BRANCA DE NEVE
de João César Monteiro
Com toda a projecção mediática à volta de “Branca de Neve”, é possível que o espectador, ao entrar para o visionamento do filme, o faça com a sensação de que já “sabe tudo” sobre ele. É um “filme a negro” – esse é o dado que nos têm feito passar como essencial, quando se calhar é legítimo perguntarmo-nos se não se trata afinal de um dado (literalmente) superficial. Porque neste filme, como nos outros com muitas imagens e muitas cores, o que conta é a orgânica; e para nos apercebermos dela, de como se constitui e de como funciona, é evidentemente preciso ver o filme, e constatarmos que, ao contrário do que nos dizem, saber só que é um “filme a negro” é não saber nada, e que “Branca de Neve” é um território polvilhado de surpresas. Aliás, só uma manifesta atracção pelo cheiro a “escândalo” justifica a dita projecção mediática; como lembrava João Mário Grilo nas páginas do PÚBLICO de há uns dias atrás, grande parte da arte do século XX se fez “a partir de gestos da mesma família”, e sem sair do cinema é possível pensar em experiências recentes (o “Blue” de Derek Jarman, por exemplo, que trocava o negro pelo azul) que até já foram exibidas sem qualquer preparação especial por algumas das televisões que agora se interrogam sobre a “legitimidade” de um filme assim.

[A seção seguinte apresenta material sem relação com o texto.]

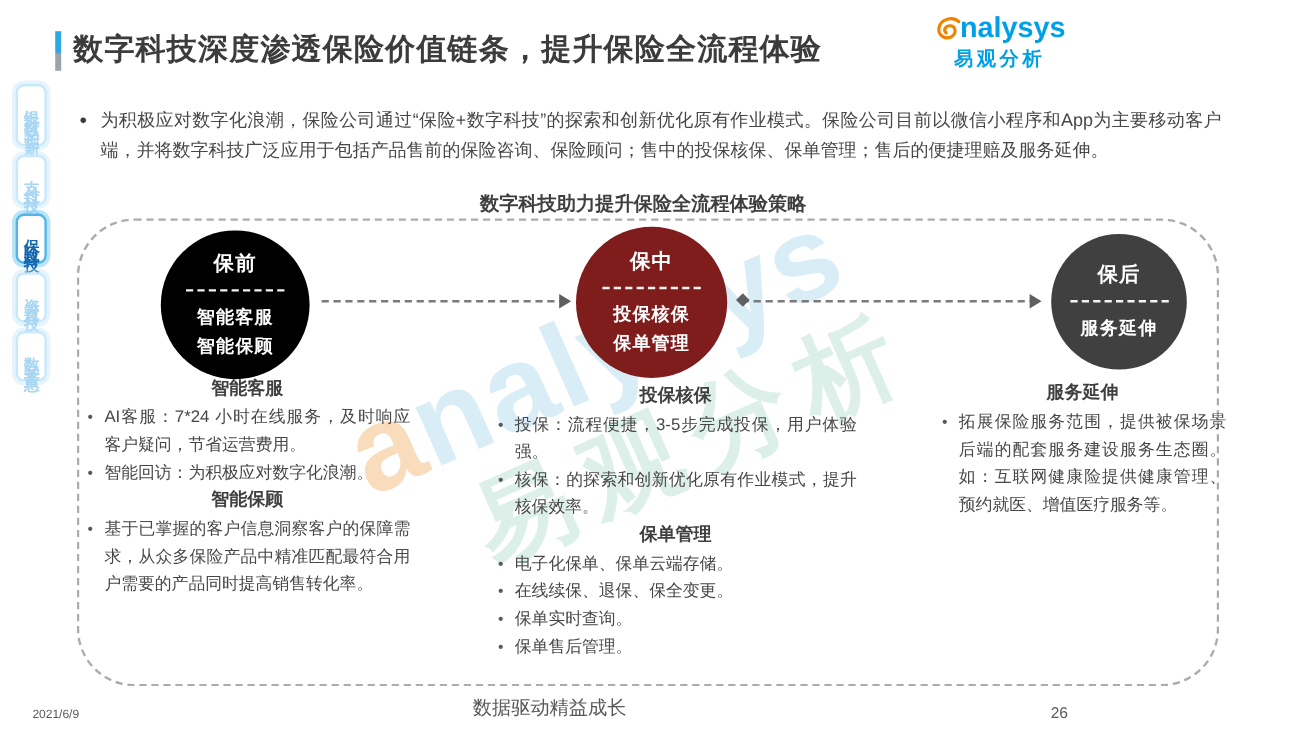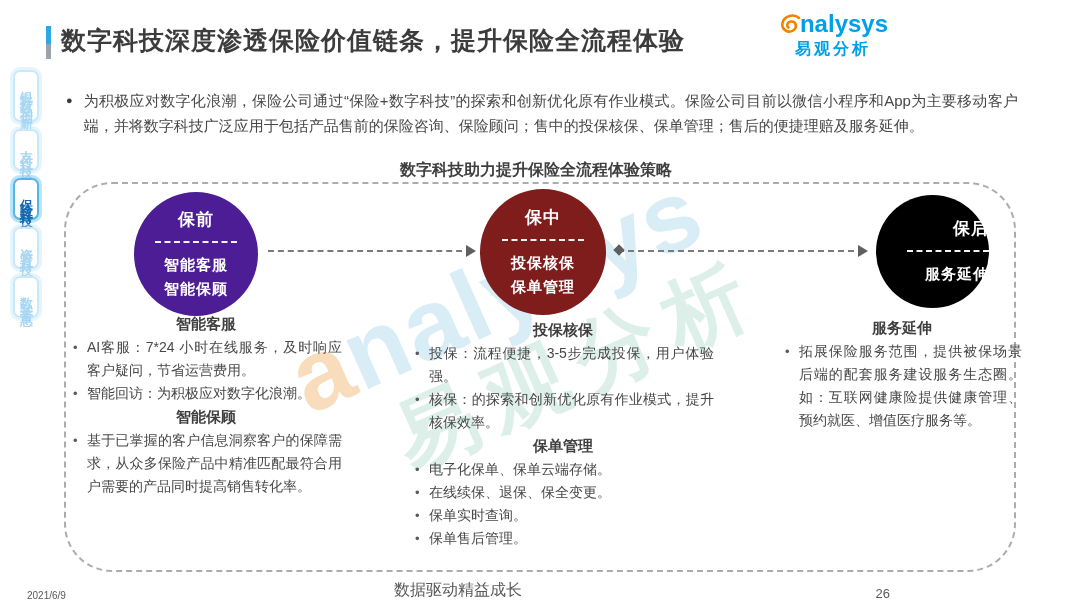--- a/index.html
+++ b/index.html
@@ -53,7 +53,7 @@
   .stage-name { font-size:17px; font-weight:bold; letter-spacing:1px; }
   .stage-divider { width:82px; border-top:2px dashed rgba(255,255,255,.95); margin:10px 0; }
   .stage-item { font-size:15px; font-weight:bold; line-height:24px; letter-spacing:1px; }
-  .circle-pre  { left:134px; top:192px; width:124px; height:124px; background:#4c1d95; }
+  .circle-pre  { left:134px; top:192px; width:124px; height:124px; background:#000000; }
   .circle-mid  { left:480px; top:189px; width:126px; height:126px; background:#7f1d1d; }
   .circle-post { left:876px; top:195px; width:113px; height:113px; background:#000000;align-items:flex-end; }
 

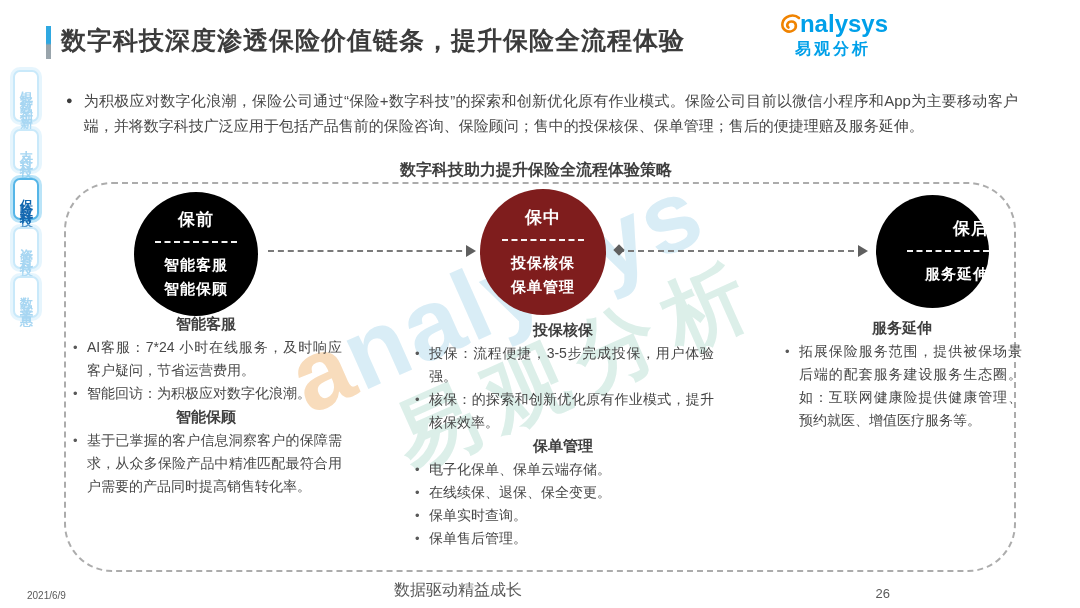--- a/index.html
+++ b/index.html
@@ -55,7 +55,7 @@
   .stage-item { font-size:15px; font-weight:bold; line-height:24px; letter-spacing:1px; }
   .circle-pre  { left:134px; top:192px; width:124px; height:124px; background:#000000; }
   .circle-mid  { left:480px; top:189px; width:126px; height:126px; background:#7f1d1d; }
-  .circle-post { left:876px; top:195px; width:113px; height:113px; background:#000000;align-items:flex-end; }
+  .circle-post { left:876px; top:195px; width:113px; height:113px; background:#404040; }
 
   .flow-arrow { position:absolute; top:250px; border-top:2px dashed #7A7A7A; z-index:2; }
   .arrow-1 { left:268px; width:204px; }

Voltando à “orgânica” do filme, uma das coisas mais espantosas é o modo como se processa a relação entre o “negro” e a luz. Porque, e será talvez o seu maior “radicalismo”, aqui as coisas funcionam ao contrário – o negro e a escuridão é que são a “natureza” do filme, é que “abraçam” o espectador, e é a luz (planos de céu e de nuvens, mais um plano de ruínas) que se constitui como uma interrupção desse abraço. As “imagens”, aqui, são “flashes” que encandeiam o espectador e que, ironia das ironias, o obrigam a olhar para o lado, tal a violência com que perfuram a ordem perceptiva criada pelo filme. E de resto, esta ideia de um “despertar” associado ao aparecimento das imagens é indissociável do tema da perca (Branca de Neve expulsa do “país dos anões”), absolutamente fulcral no filme e no texto de Walser que lhe serve de estrutura – no fundo, também o espectador está sempre a ser expulso, ou melhor, a ser recordado da sua própria expulsão e da sua própria perca. Até porque “Branca de Neve”, mesmo revista por Walser e por César Monteiro, continua a ser um conto de fadas, a que apenas se acrescentou a consciência magoada da impossibilidade dos contos de fadas. E deste ponto de vista, tudo no filme se parece conjugar enquanto “recriação” de uma espécie de infância dos sentidos – quem diz, perante “Branca de Neve”, que “mais vale ler o livro”, não só se esquece de que este filme, como qualquer outro, é para ser experimentado, como se esquece do tempo em que, em vez de ler o livro, preferia que lhe contassem a história. É para esse tempo que, na sua mais tocante e simples expressão, o filme de César Monteiro nos convoca: está escuro, e alguém nos conta um conto. Já não podemos é adormecer da mesma maneira – e é dessa enorme dor (e só dela?) que “Branca de Neve” nos lembra e nos fala.